**Your task**. The required output consists solely of the lines from the top of the listing through the line containing "Maxi Health Kosher, Circu E 400 60", transcribed exactly.

**Provided records**.

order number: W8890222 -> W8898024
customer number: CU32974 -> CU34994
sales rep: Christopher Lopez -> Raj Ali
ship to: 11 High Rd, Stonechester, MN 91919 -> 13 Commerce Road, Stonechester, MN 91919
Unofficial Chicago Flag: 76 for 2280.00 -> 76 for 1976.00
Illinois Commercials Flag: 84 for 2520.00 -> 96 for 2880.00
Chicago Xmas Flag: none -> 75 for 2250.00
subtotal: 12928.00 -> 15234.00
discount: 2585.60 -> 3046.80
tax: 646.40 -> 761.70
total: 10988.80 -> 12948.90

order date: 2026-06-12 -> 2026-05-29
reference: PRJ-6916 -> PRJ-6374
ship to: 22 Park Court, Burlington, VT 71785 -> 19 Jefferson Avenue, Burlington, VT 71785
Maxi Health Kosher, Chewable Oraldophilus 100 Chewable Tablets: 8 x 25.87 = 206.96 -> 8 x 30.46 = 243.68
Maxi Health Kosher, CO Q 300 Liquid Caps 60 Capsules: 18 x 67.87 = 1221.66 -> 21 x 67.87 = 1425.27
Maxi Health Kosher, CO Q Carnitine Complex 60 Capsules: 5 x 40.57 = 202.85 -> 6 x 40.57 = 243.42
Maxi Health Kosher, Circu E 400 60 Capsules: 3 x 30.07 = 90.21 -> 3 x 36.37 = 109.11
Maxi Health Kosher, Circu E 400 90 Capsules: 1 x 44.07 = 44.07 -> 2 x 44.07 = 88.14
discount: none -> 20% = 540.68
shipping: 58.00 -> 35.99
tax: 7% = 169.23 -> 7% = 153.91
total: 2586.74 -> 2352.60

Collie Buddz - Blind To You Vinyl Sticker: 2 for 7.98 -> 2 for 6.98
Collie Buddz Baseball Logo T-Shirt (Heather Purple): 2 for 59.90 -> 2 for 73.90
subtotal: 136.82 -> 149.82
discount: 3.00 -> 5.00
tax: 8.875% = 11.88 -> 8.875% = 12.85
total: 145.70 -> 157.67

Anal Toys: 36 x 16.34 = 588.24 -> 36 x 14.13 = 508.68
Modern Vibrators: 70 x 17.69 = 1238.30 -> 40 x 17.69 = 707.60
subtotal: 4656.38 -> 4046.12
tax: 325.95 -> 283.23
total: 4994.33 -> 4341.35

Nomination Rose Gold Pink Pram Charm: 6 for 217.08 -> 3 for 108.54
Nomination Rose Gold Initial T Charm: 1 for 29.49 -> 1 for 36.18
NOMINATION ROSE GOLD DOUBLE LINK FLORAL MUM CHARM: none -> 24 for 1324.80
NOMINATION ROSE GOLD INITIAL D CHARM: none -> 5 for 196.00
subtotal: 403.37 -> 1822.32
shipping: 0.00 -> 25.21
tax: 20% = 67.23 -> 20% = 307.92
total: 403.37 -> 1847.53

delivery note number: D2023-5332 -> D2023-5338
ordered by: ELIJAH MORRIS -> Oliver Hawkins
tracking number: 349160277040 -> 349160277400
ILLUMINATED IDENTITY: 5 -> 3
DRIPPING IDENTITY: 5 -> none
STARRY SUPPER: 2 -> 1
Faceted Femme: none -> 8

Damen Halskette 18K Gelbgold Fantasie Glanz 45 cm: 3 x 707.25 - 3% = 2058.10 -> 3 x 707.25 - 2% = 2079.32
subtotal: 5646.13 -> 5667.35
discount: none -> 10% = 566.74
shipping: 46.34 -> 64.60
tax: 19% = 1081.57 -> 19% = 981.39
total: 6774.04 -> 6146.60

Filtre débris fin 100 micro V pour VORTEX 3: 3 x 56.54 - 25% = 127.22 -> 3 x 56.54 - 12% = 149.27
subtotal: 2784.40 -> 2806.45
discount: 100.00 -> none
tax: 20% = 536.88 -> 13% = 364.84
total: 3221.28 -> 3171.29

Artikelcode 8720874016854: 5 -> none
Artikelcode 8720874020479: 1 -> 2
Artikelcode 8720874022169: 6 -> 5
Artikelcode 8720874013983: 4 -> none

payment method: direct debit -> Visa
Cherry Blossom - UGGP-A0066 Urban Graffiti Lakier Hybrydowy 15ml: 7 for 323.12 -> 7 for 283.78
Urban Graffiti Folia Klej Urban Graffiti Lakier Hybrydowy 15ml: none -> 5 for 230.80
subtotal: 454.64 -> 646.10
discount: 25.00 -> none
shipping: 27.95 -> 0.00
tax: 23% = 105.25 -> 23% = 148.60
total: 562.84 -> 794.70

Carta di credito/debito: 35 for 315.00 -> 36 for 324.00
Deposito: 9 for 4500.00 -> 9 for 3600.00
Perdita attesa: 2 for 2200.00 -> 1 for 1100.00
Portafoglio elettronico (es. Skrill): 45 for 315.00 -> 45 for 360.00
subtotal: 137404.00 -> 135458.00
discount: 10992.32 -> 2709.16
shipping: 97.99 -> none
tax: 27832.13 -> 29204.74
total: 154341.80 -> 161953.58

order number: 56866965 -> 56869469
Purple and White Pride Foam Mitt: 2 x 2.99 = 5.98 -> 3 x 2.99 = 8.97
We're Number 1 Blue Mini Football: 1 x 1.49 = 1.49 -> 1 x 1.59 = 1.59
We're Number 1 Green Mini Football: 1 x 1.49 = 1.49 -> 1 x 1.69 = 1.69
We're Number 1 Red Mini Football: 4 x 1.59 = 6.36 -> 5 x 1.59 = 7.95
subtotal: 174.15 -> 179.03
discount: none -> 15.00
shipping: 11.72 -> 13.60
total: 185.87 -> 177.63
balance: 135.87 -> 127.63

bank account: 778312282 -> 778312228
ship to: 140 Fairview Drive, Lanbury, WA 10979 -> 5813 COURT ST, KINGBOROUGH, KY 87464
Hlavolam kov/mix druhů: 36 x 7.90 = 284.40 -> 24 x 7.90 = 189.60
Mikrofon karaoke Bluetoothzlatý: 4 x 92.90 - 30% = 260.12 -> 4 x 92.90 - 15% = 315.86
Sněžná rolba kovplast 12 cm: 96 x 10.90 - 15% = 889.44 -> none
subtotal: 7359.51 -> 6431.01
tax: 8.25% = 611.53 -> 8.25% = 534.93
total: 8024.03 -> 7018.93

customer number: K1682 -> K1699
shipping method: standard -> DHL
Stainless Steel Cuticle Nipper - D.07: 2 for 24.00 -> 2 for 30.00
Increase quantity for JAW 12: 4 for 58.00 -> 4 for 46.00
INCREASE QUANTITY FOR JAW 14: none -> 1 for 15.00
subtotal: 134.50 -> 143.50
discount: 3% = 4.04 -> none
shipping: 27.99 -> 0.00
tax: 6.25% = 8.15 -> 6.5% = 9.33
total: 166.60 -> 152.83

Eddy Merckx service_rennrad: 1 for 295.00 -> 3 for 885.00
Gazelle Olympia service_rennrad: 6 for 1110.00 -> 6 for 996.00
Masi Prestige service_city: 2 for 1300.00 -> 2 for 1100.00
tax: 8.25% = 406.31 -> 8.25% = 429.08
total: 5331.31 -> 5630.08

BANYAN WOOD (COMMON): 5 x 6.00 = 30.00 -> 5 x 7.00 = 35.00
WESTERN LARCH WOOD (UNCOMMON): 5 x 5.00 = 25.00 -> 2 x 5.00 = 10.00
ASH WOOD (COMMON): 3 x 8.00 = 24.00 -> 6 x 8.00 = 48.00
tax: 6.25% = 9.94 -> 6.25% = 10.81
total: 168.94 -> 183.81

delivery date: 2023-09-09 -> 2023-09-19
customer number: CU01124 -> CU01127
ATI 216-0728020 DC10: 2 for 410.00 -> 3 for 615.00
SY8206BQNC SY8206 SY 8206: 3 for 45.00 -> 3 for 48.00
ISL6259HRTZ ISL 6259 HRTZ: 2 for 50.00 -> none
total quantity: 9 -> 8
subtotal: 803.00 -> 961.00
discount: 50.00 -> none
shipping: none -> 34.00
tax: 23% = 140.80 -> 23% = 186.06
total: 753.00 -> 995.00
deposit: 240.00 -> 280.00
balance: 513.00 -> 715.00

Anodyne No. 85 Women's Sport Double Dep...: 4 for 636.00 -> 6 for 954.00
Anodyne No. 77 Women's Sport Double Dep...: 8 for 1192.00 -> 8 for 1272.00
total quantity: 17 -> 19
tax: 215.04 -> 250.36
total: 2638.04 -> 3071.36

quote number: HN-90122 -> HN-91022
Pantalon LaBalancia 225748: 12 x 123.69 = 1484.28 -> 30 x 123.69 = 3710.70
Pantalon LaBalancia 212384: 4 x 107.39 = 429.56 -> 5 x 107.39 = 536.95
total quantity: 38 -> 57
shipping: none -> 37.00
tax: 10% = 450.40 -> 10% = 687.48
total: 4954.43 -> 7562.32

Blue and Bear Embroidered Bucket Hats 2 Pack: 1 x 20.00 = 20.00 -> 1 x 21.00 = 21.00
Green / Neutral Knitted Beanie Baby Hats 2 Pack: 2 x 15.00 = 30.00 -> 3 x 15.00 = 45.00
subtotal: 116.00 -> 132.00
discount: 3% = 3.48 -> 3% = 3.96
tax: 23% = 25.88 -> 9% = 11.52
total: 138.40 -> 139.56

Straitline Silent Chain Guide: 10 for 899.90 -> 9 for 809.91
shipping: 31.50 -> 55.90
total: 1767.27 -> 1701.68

**Task answer**.
order number: W8890222 -> W8898024
customer number: CU32974 -> CU34994
sales rep: Christopher Lopez -> Raj Ali
ship to: 11 High Rd, Stonechester, MN 91919 -> 13 Commerce Road, Stonechester, MN 91919
Unofficial Chicago Flag: 76 for 2280.00 -> 76 for 1976.00
Illinois Commercials Flag: 84 for 2520.00 -> 96 for 2880.00
Chicago Xmas Flag: none -> 75 for 2250.00
subtotal: 12928.00 -> 15234.00
discount: 2585.60 -> 3046.80
tax: 646.40 -> 761.70
total: 10988.80 -> 12948.90

order date: 2026-06-12 -> 2026-05-29
reference: PRJ-6916 -> PRJ-6374
ship to: 22 Park Court, Burlington, VT 71785 -> 19 Jefferson Avenue, Burlington, VT 71785
Maxi Health Kosher, Chewable Oraldophilus 100 Chewable Tablets: 8 x 25.87 = 206.96 -> 8 x 30.46 = 243.68
Maxi Health Kosher, CO Q 300 Liquid Caps 60 Capsules: 18 x 67.87 = 1221.66 -> 21 x 67.87 = 1425.27
Maxi Health Kosher, CO Q Carnitine Complex 60 Capsules: 5 x 40.57 = 202.85 -> 6 x 40.57 = 243.42
Maxi Health Kosher, Circu E 400 60 Capsules: 3 x 30.07 = 90.21 -> 3 x 36.37 = 109.11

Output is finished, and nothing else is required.